What is required: Show every line of the data that includes the word "sudo".

Extracted data:
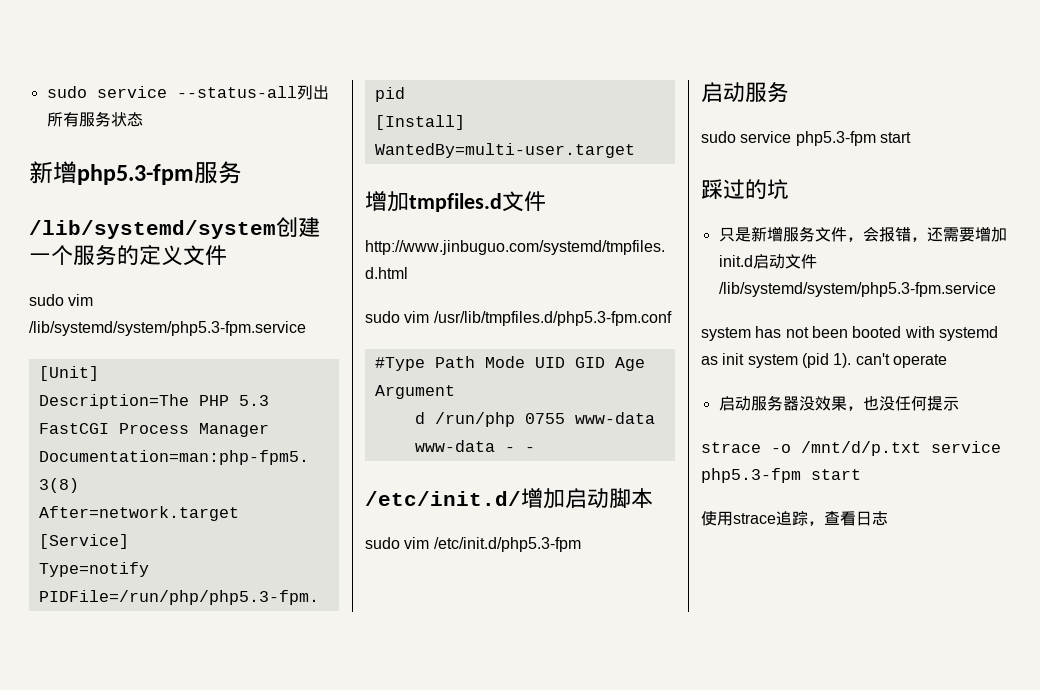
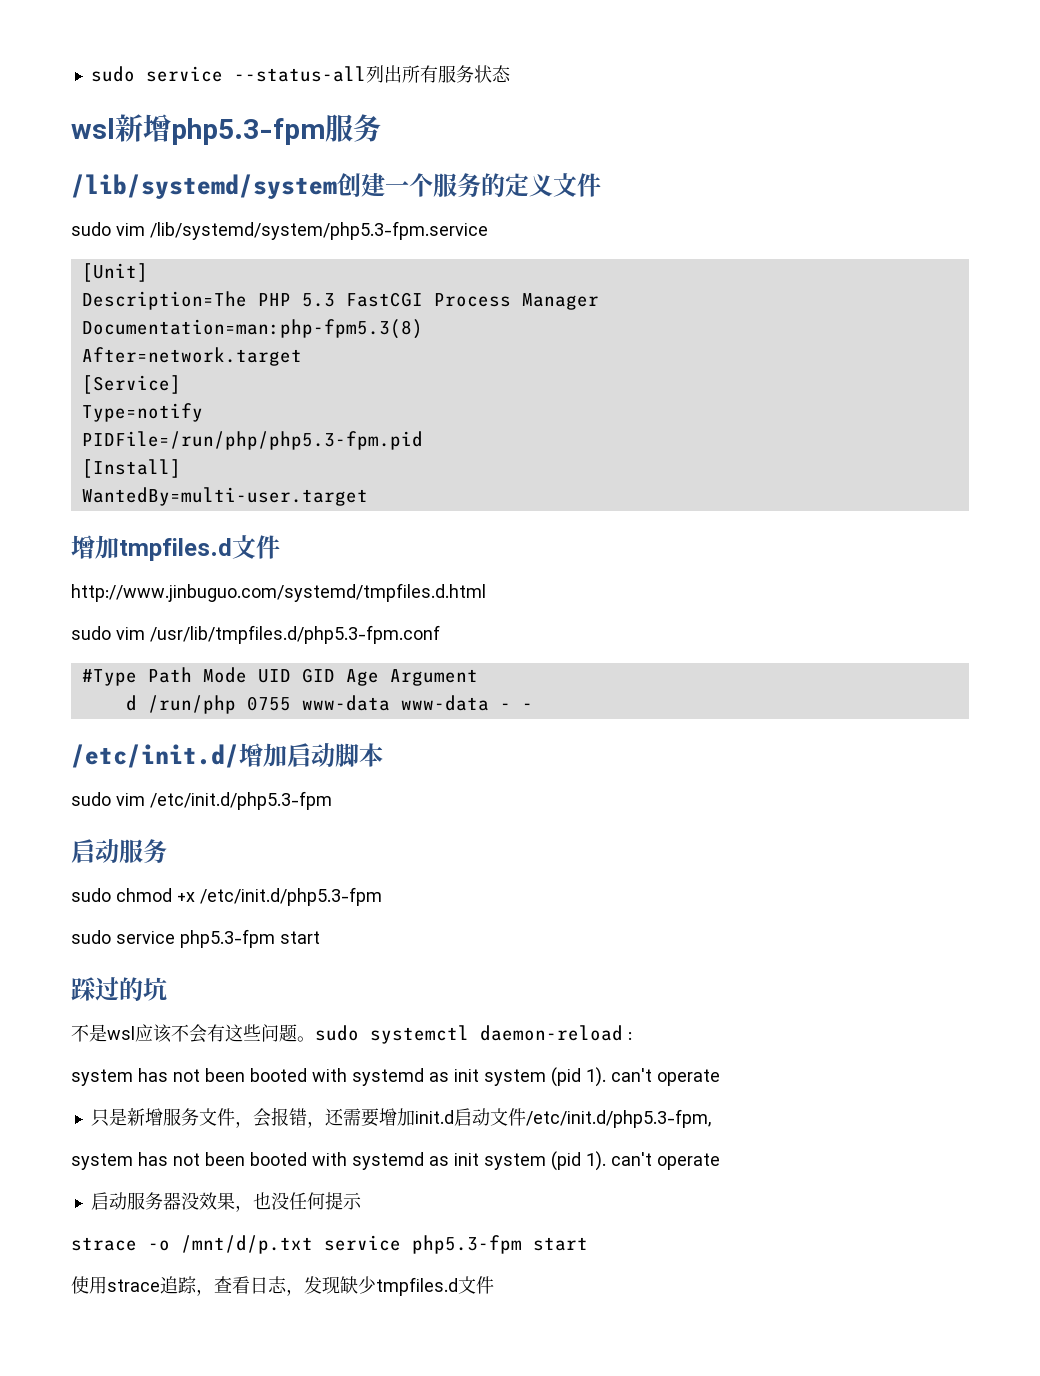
- 新增php5.3-fpm服务
+ wsl新增php5.3-fpm服务
+ sudo chmod +x /etc/init.d/php5.3-fpm
+ 不是wsl应该不会有这些问题。sudo systemctl daemon-reload :
+ system has not been booted with systemd as init system (pid 1). can't operate
- 只是新增服务文件，会报错，还需要增加init.d启动文件/lib/systemd/system/php5.3-fpm.service
+ 只是新增服务文件，会报错，还需要增加init.d启动文件/etc/init.d/php5.3-fpm,
- 使用strace追踪，查看日志
+ 使用strace追踪，查看日志，发现缺少tmpfiles.d文件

Worked solution:
+ sudo chmod +x /etc/init.d/php5.3-fpm
+ 不是wsl应该不会有这些问题。sudo systemctl daemon-reload :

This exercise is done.